Preconditioning adds weight and health to the calf, which in turn enhances the cow/calf producer’s reputation. Most preconditioning programs require 45 days where the calf is bunk broke and the manager follows specified animal health protocols and a nutritional program. Several studies show the decreased morbidity and mortality of preconditioned calves, a higher feedlot performance level, and a higher quality carcass. The economic justifications for preconditioning are harder to quantify though as the additional economic value is dependent on several factors.
One of the biggest economic justifications is the added weight. Total revenue for cow/calf producers is largely dependent on calf weight. The added calf weight from a preconditioning program typically adds additional dollars in the cow/calf producer’s pocket. Obviously, the management challenge is to find a feed ration where the cost of gain is less than the value of additional pounds. Typically the preconditioned calf has approximately half the shrink experienced by the non-preconditioned calf. The decreased shrink will also help keep the value higher than the cost.1 Nonetheless, the additional value will be somewhat dependent on the current market and whether the classic price slide is being experienced. Note also that preconditioning will typically delay the sale of the calf until November or December, which can have a slight seasonal price increase.
Another value to preconditioned calves is the increased ability to comingle your calves with another producer’s calves through a marketing agent. Typically, the commission rates are lower in this scenario.
Although, keeping the calves an additional 45 days to precondition increases feed costs, labor costs, death loss, interest, etc., the premiums received for the preconditioned calves is a pretty convincing argument to precondition. This premium continued to increase through 2014. In the current environment preconditioning may become even more important, not necessarily due to the premium received for preconditioning, but because the cow/calf producer can avoid the discount received for calves with unknown health status of non-preconditioned calves. Buyer interest in preconditioned calves is expected to continue to grow as increases are realized in calf prices and the cost to finish cattle. Yet many producers still do not precondition calves, and are essentially leaving money on the table.

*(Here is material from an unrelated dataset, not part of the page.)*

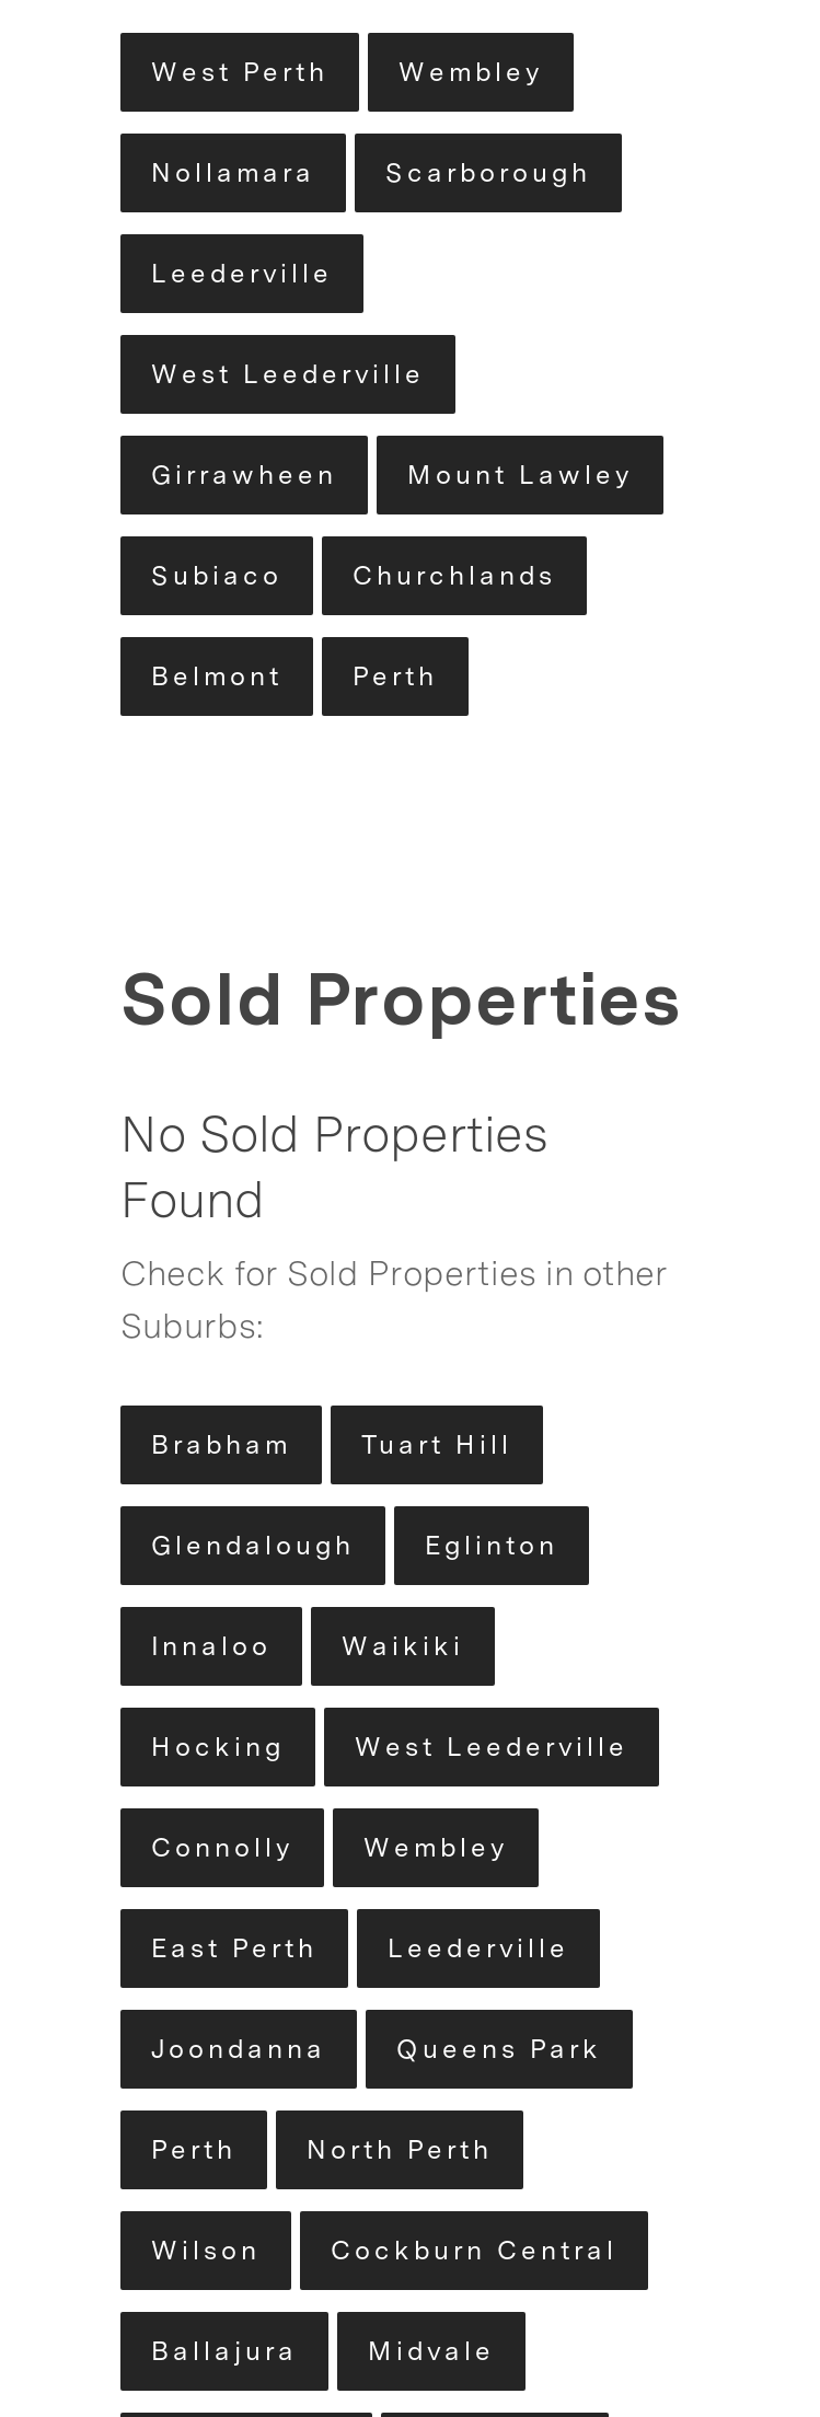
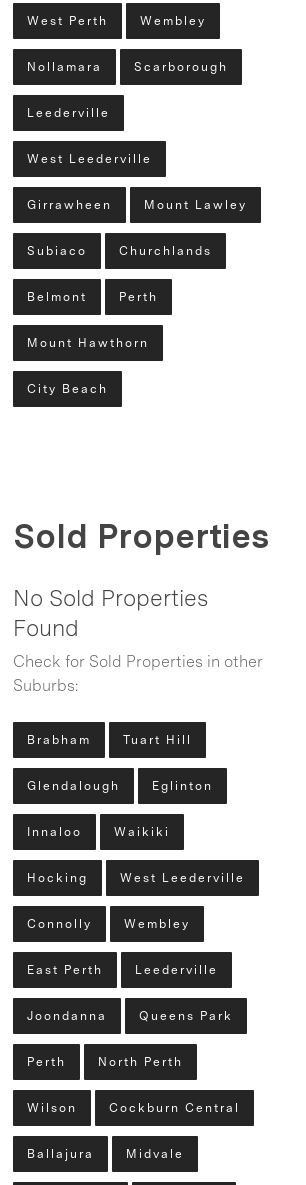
none -> [27,336,149,396] Mount Hawthorn | City Beach

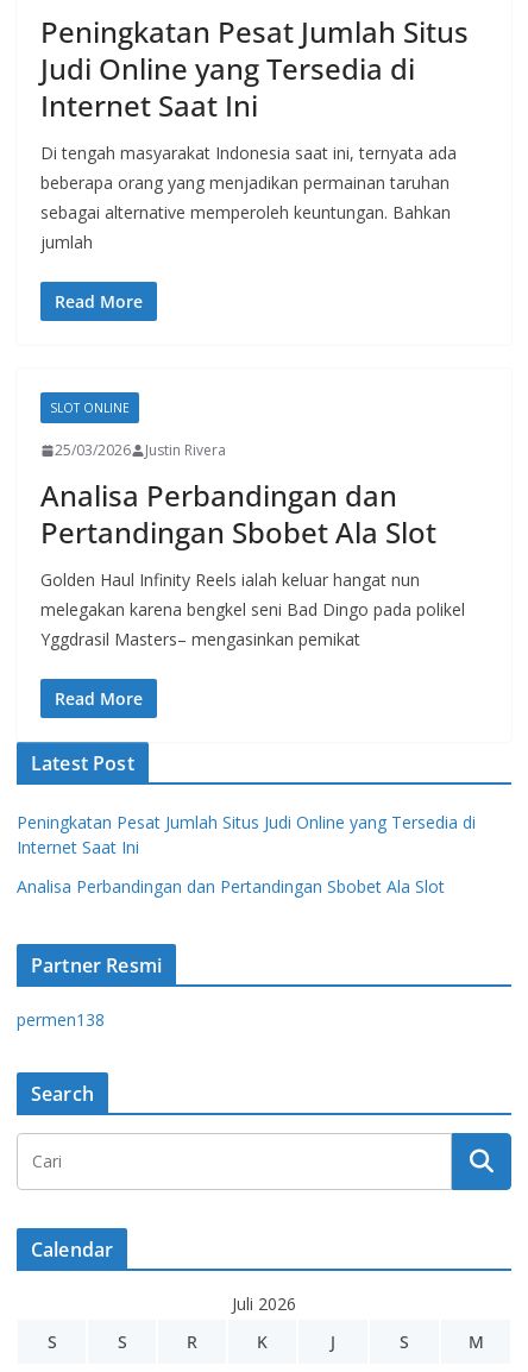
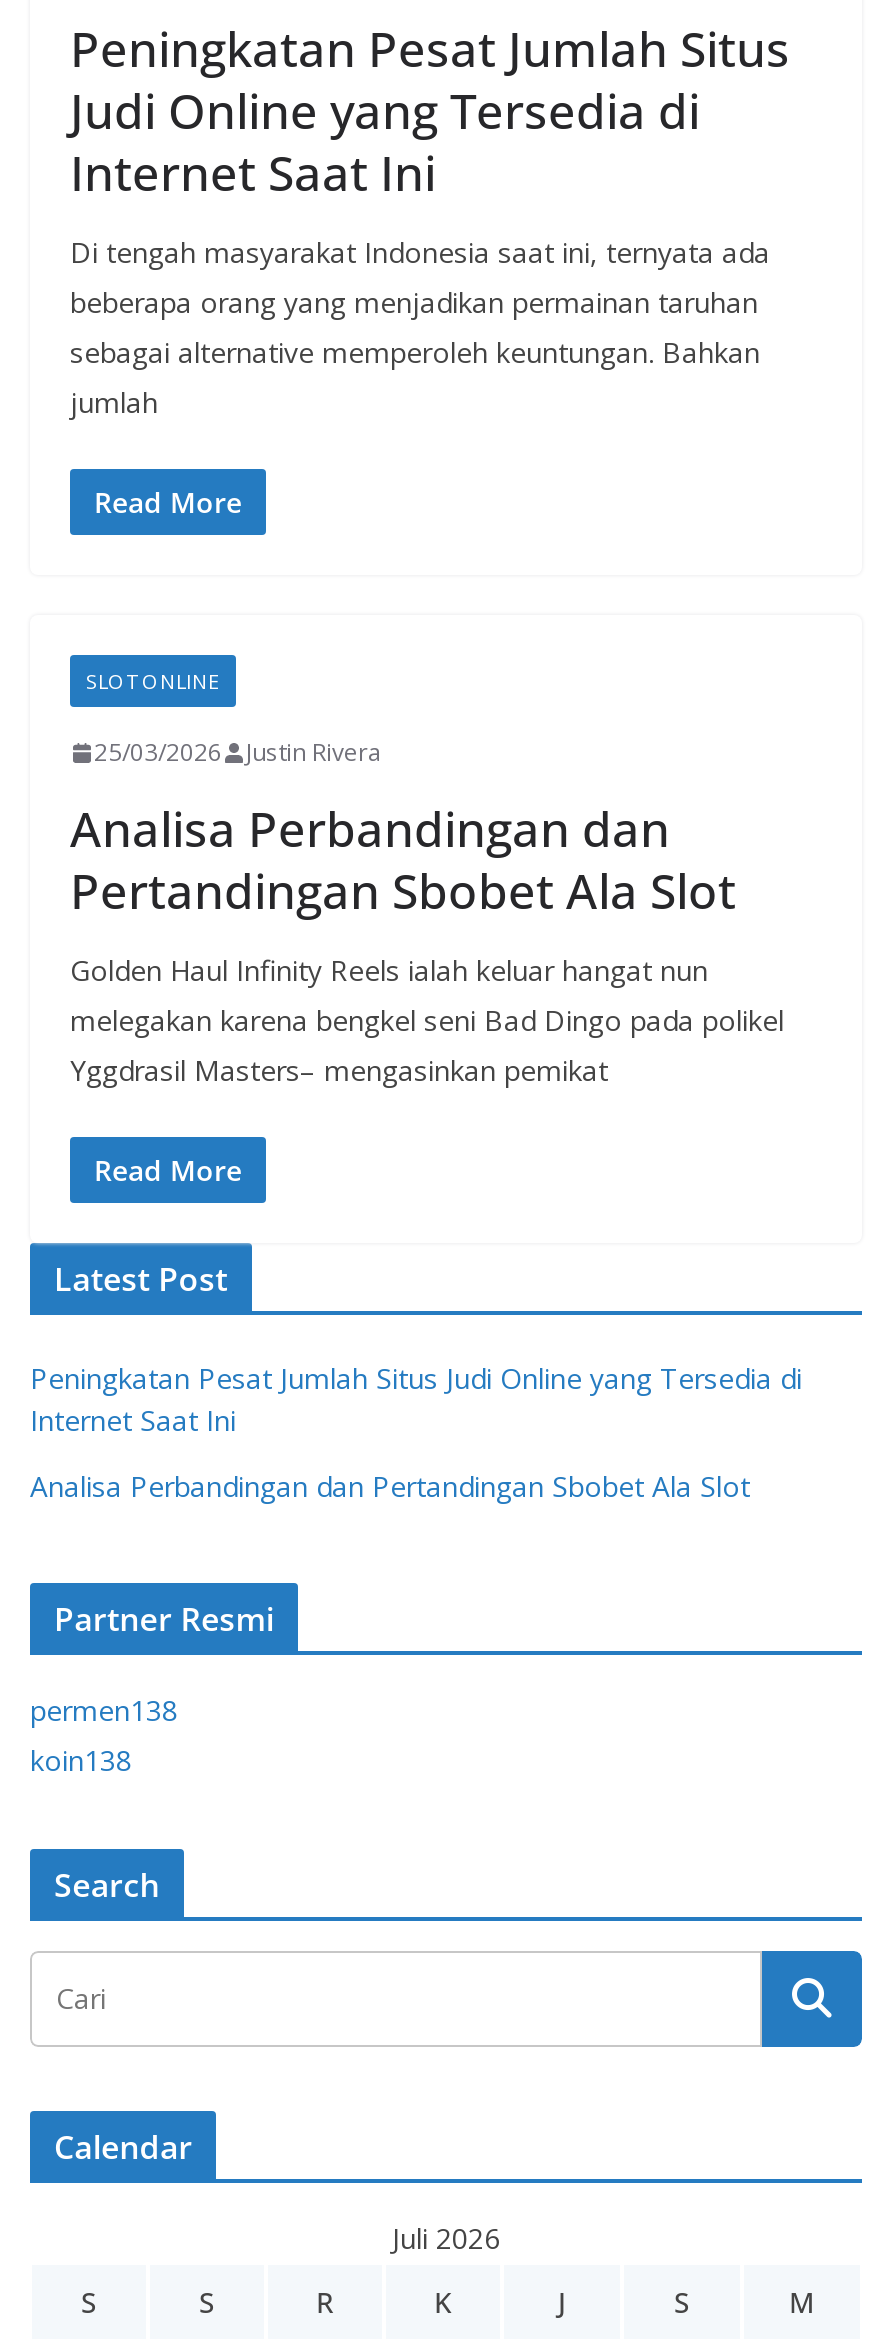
none -> [30,1741,132,1779] koin138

Cash cattle activity will likely remain slow as the week begins. Last week showed limited trade at mostly steady money. Beef movement was solid though, which may signal more activity as retailers secure fall orders. Unless cash activity increases, futures will likely see a dip in prices as futures are currently trading at a premium to cash. For the week of September 11-15, October live cattle futures ended up $2.225, while December futures were steady. The futures premiums to cash and the strong packer margins should allow packers to pay more for cattle this week.
Cattle slaughter for the week ending September 16 was the largest since July 2013. Feeders need to keep marketings current. Since October and November typically experience high slaughter rates, the increased weights the market is experiencing will cause cash cattle and beef prices to slip slightly in the coming weeks.